-- TRY IT --
Check every line of the data for the word "transitioned", and copy those that have it.

-- PROVIDED ENTRIES --
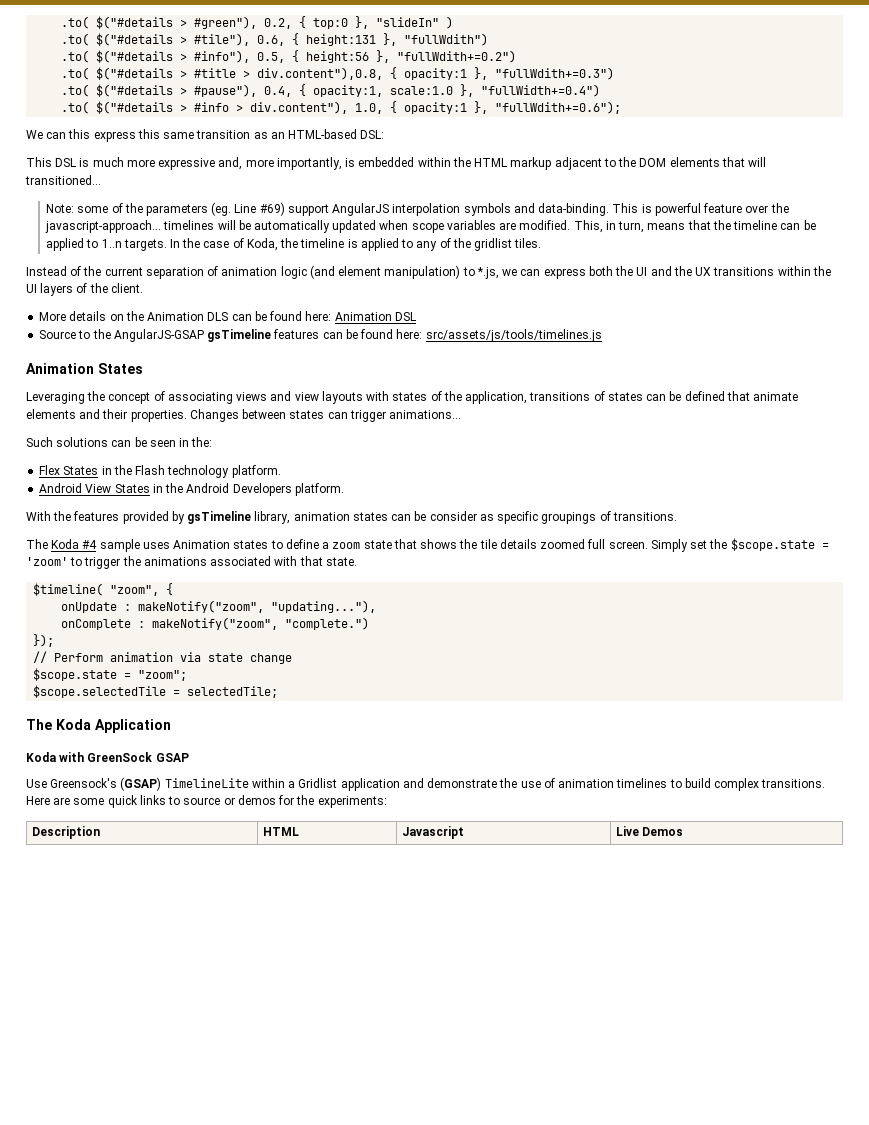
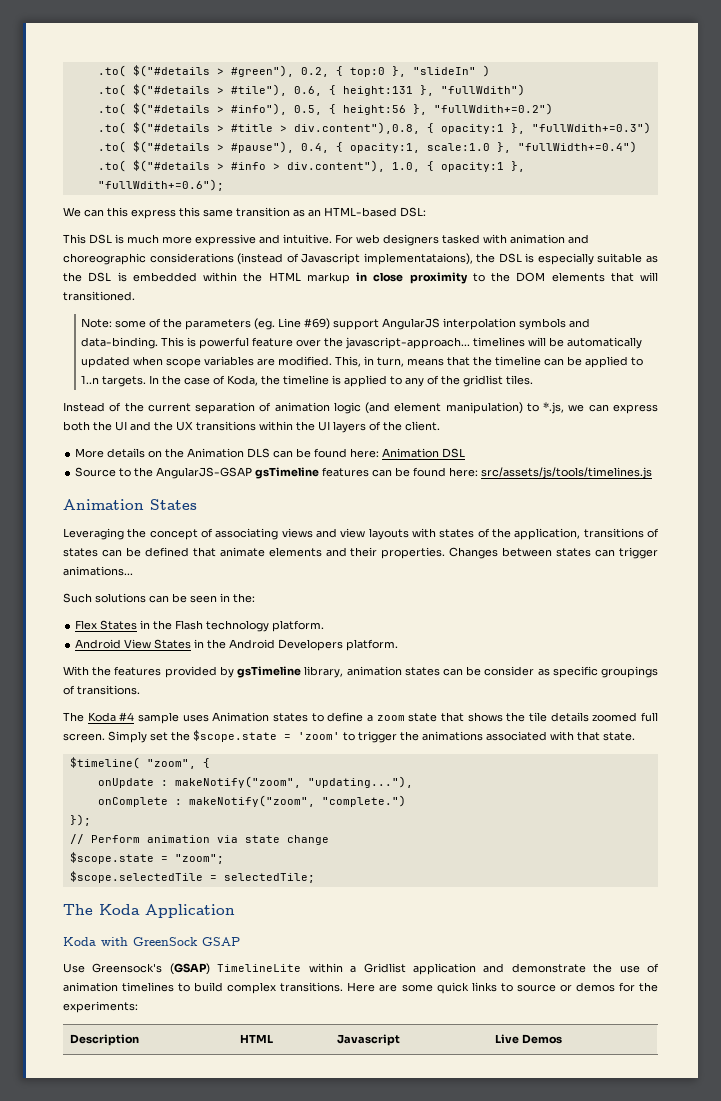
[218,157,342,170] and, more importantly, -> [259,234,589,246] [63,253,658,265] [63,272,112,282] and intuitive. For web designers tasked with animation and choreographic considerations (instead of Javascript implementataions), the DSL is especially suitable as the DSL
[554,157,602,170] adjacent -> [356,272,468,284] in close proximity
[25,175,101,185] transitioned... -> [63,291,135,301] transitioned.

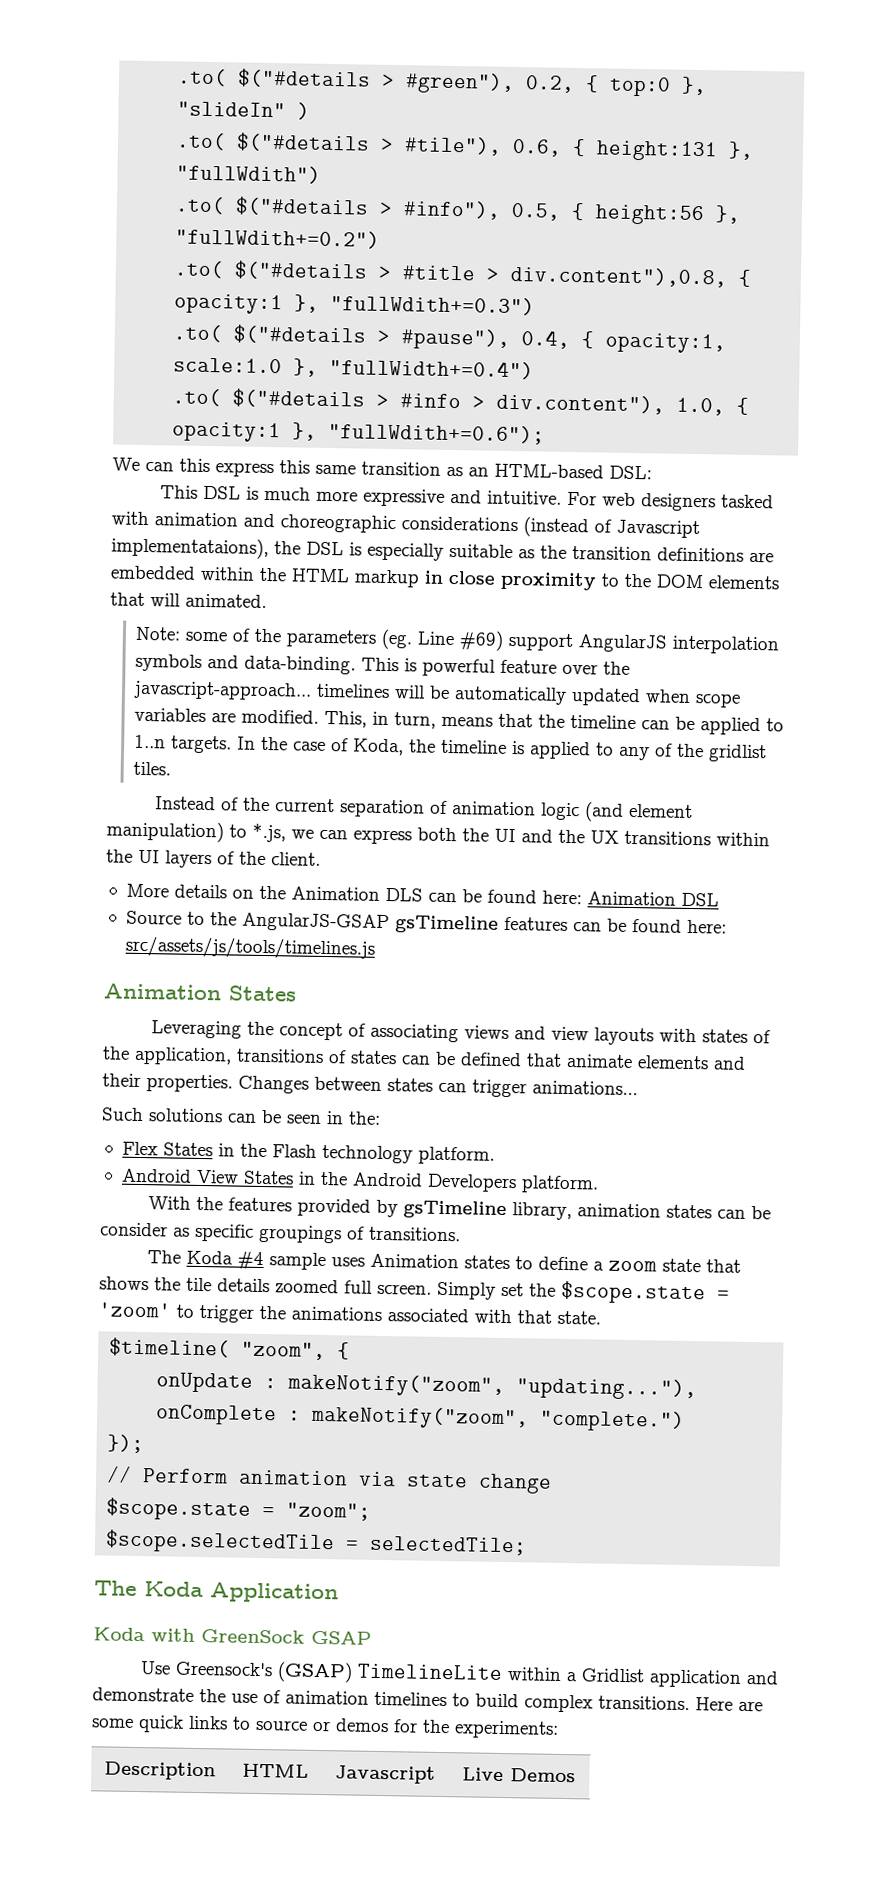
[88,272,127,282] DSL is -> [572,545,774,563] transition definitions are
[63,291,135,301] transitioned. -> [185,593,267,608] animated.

==

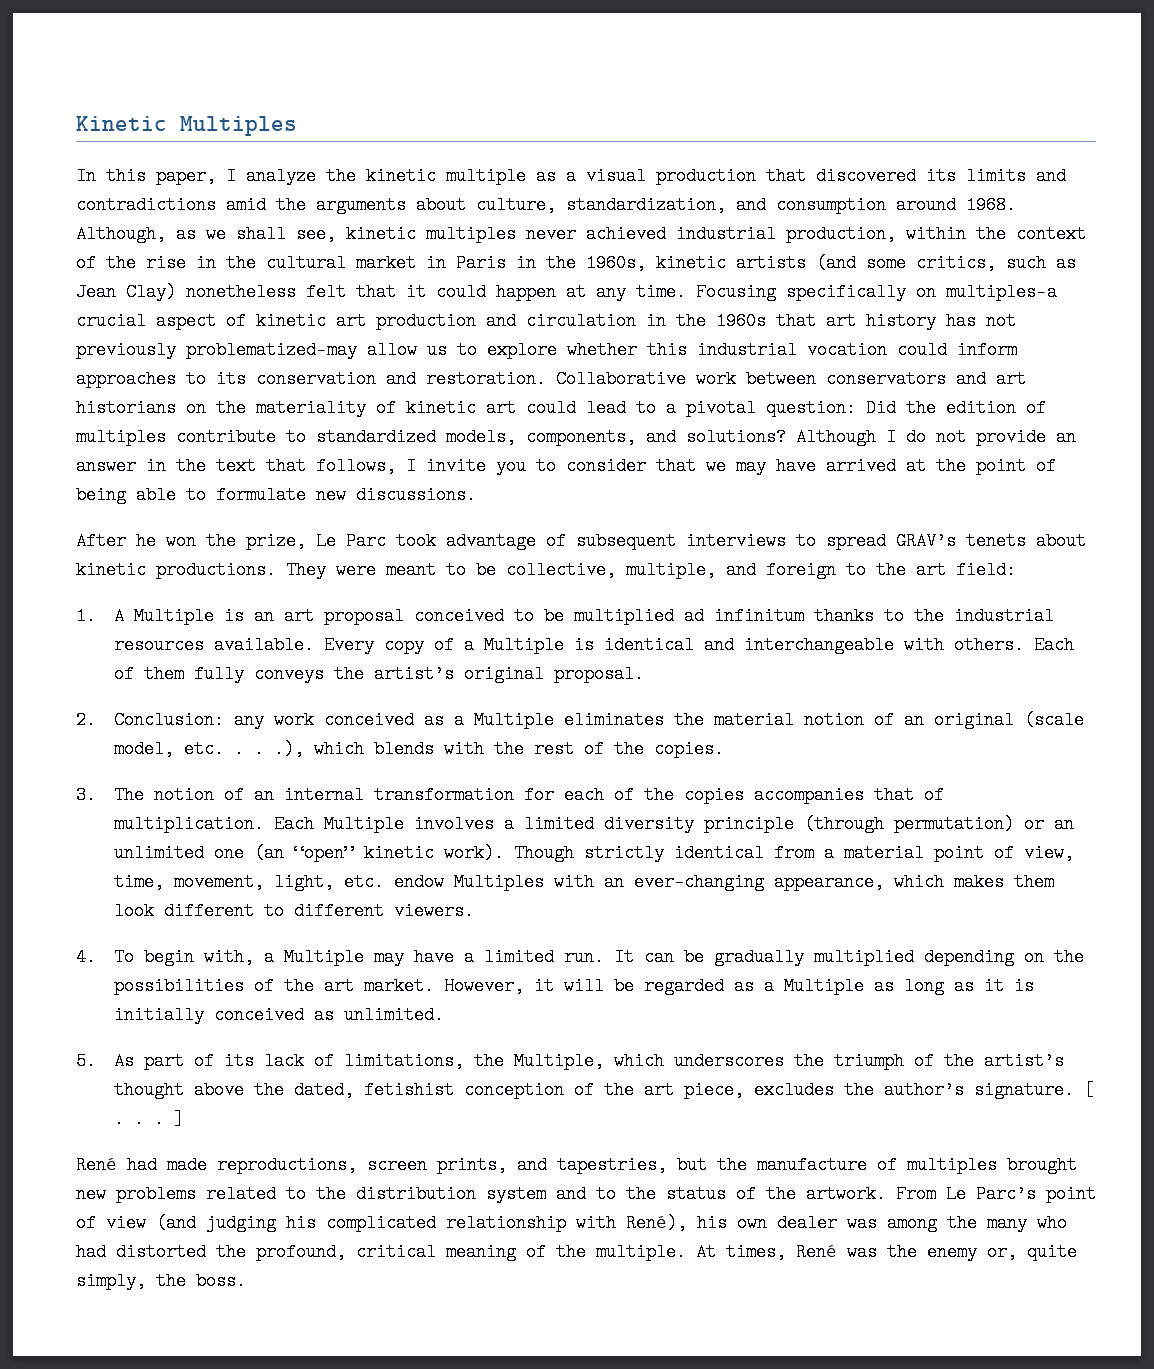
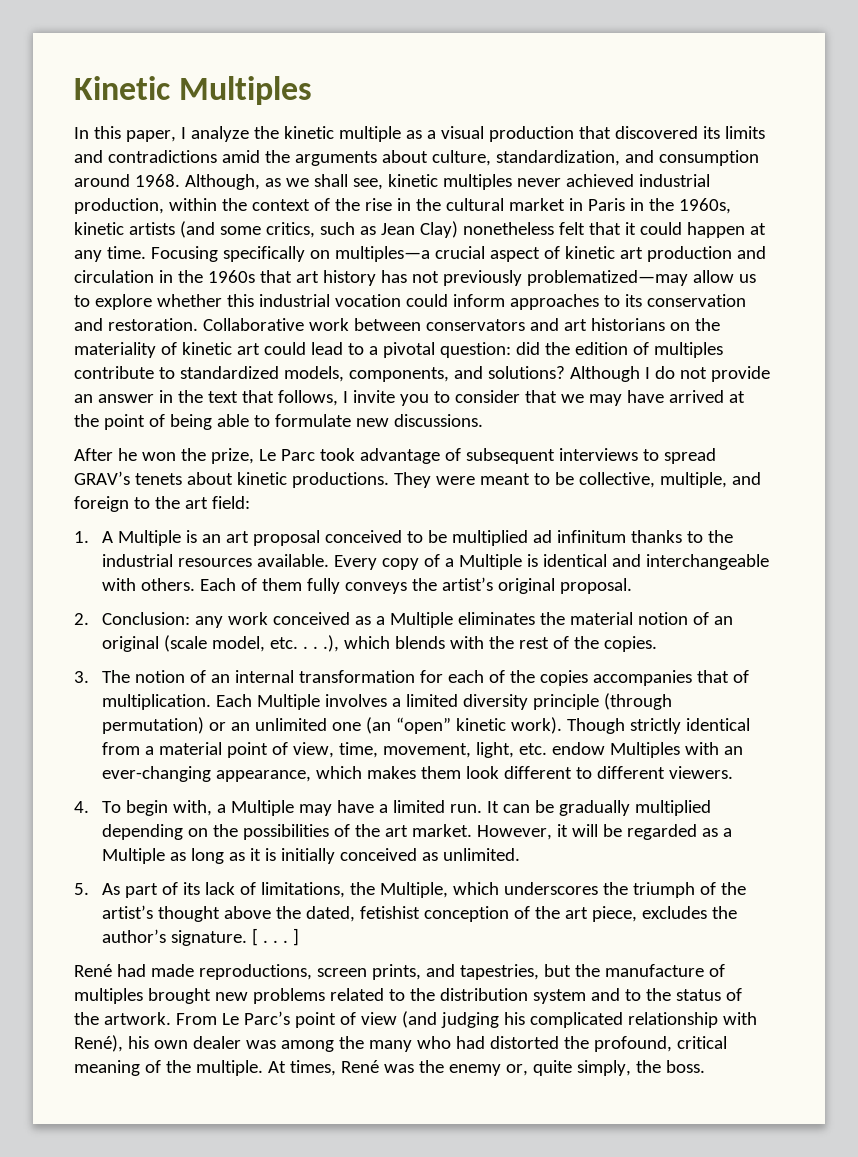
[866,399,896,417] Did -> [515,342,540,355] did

-- EXERCISE OUTPUT --
[25,175,101,185] transitioned... -> [63,291,135,301] transitioned.
[63,291,135,301] transitioned. -> [185,593,267,608] animated.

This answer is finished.